Toplumların temeli, bireylerdir.
Sağlam bireyler, güçlü bir toplumun anahtarıdır.
Ancak çoğu zaman, toplumsal sorunların kaynağını hükümetler ya da dış etkenlerde ararız.
Oysa asıl problem, bireylerin iç dünyasında yatar.
Zihniyet ve değerlerdeki eksiklikler, toplumsal sorunları derinleştirir.
Hangi yönetici başa geçerse geçsin, bu zihniyet değişmediği sürece gerçek bir gelişme sağlanamaz.
Türkiye’de, birçok insan kişisel çıkarlarını her şeyin önüne koyar hale gelmiştir.
Kul hakkı gibi derin kavramlar, pratikte neredeyse unutulmuştur.
Çıkar ilişkileri üzerine kurulu dostluklar, vefanın ve vicdanın kaybolduğu bir topluma işaret eder.
İnsanlar fırsatçılıkla dostlukları, saygıyı ve güveni zedelemekte, toplumsal güven hızla yok olmaktadır.
Bu güvensizlik, sadece kişisel ilişkilerde değil, iş ve kamu hayatında da ahlaki değerlerin zayıflamasına neden olur.
Toplumda, zenginler daha fazla kazanmaya, yoksullar ise sürekli başkalarını suçlamaya yönelir.

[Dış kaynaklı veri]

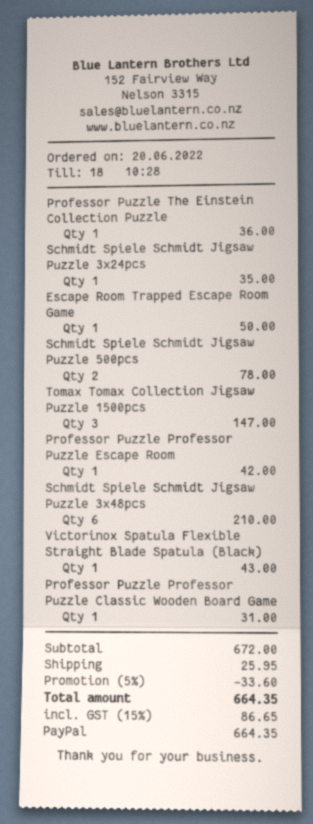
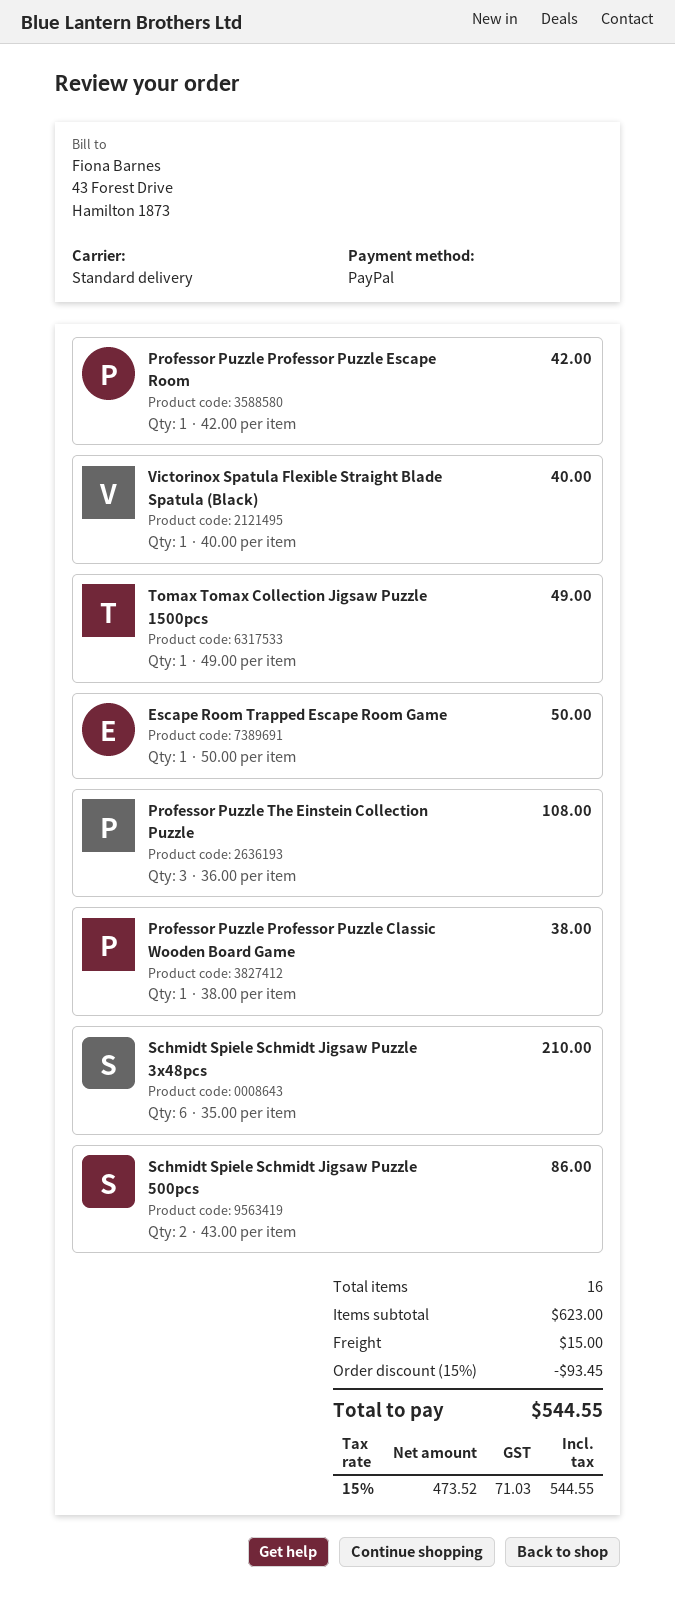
Professor Puzzle The Einstein Collection Puzzle: 1 for 36.00 -> 3 for 108.00
Schmidt Spiele Schmidt Jigsaw Puzzle 3x24pcs: 1 for 35.00 -> none
Schmidt Spiele Schmidt Jigsaw Puzzle 500pcs: 2 for 78.00 -> 2 for 86.00
Tomax Tomax Collection Jigsaw Puzzle 1500pcs: 3 for 147.00 -> 1 for 49.00
Victorinox Spatula Flexible Straight Blade Spatula (Black): 1 for 43.00 -> 1 for 40.00
Professor Puzzle Professor Puzzle Classic Wooden Board Game: 1 for 31.00 -> 1 for 38.00
subtotal: 672.00 -> 623.00
discount: 5% = 33.60 -> 15% = 93.45
shipping: 25.95 -> 15.00
tax: 15% = 86.65 -> 15% = 71.03
total: 664.35 -> 544.55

Ancak asıl çözüm, bireyin kendi eksiklikleriyle yüzleşmesinden geçer.
Kendine dürüst olamayan biri, başkalarına karşı da dürüst olamaz.
Bu dürüstlük eksikliği, toplumsal ilişkilerde saygı ve güvenin yok olmasına yol açar.
Sorunların çözümü, hükümet değişikliklerinden ziyade, zihniyet değişikliğiyle mümkündür.
Toplumsal gelişme için herkes, başkalarını suçlamak yerine kendi sorumluluklarını üstlenmeli,
vicdanlı ve adil davranmayı öğrenmelidir.
Ancak bu şekilde, güven ve saygı üzerine kurulu bir toplum inşa edilebilir.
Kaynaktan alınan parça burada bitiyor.